NEWPORT, Ark. (AP) — A former Arkansas women's prison chaplain accused of coercing inmates into sex acts was sentenced Monday to five years in prison.
Kenneth Dewitt, 67, was sentenced in Jackson County Circuit Court after pleading guilty last month to three counts of sexual assault. Fifty counts of third-degree sexual assault were initially filed against Dewitt, the former prison chaplain at the Arkansas Department of Correction's McPherson Women's Unit in Newport.
DeWitt resigned in September 2014 after acknowledging a sexual relationship with a subordinate in the chaplain's office.
A subsequent Arkansas State Police investigation uncovered three female inmates with whom Dewitt had sexual relations while he was chaplain.

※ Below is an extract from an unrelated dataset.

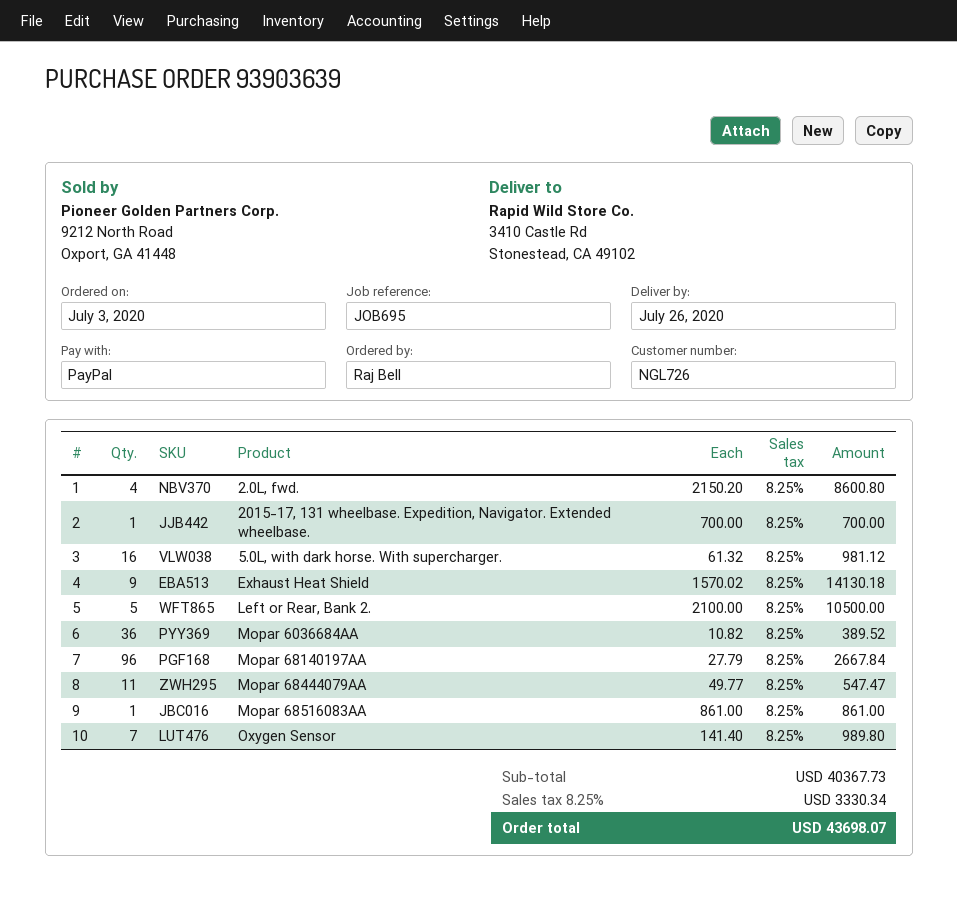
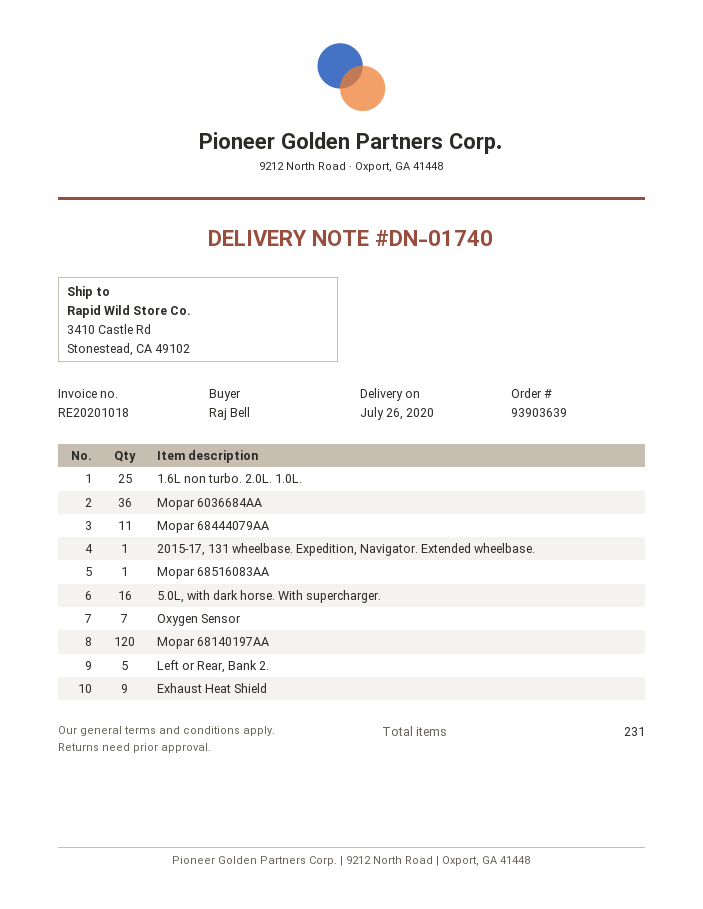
2.0L, fwd.: 4 -> none
Mopar 68140197AA: 96 -> 120
1.6L non turbo. 2.0L. 1.0L.: none -> 25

"The Arkansas Department of Correction has taken, and will continue to take, allegations of sexual abuse in its institutions seriously," department director Wendy Kelley said in a statement Monday. "The Department will do everything in its power to protect the inmates in its custody from becoming victims of any form of sexual abuse."
Dewitt founded the non-denominational faith-based program called Principles and Applications for Life at McPherson in 1998. He previously ministered at several Baptist churches.
According to affidavits for reasonable cause, three different inmates said that while they were part of Dewitt's program, he approached them individually and asked about their feelings for him.
All three told investigators that Dewitt initiated sexual activity on multiple occasions. The women said they would have to sit in a chair with their backs to the office door so Dewitt could see if any guards were coming down the hallway.
The U.S. Department of Justice announced in June 2015 that it would investigate allegations of sexual abuse and harassment, including allegations of prison staff engaging in sexual acts with prisoners; prison staff exchanging commissary money for sexual favors or sexual acts; prison staff watching prisoners shower or change clothes and making inappropriate sexual remarks; and prison staff taking inappropriate photos or videos of prisoners.
The federal agency said it would also investigate the treatment of transgender prisoners at the facility as part of the complaints it had received.
Arkansas Department of Correction spokesman Solomon Graves said the department had not received a report from the federal agency since its visit last year.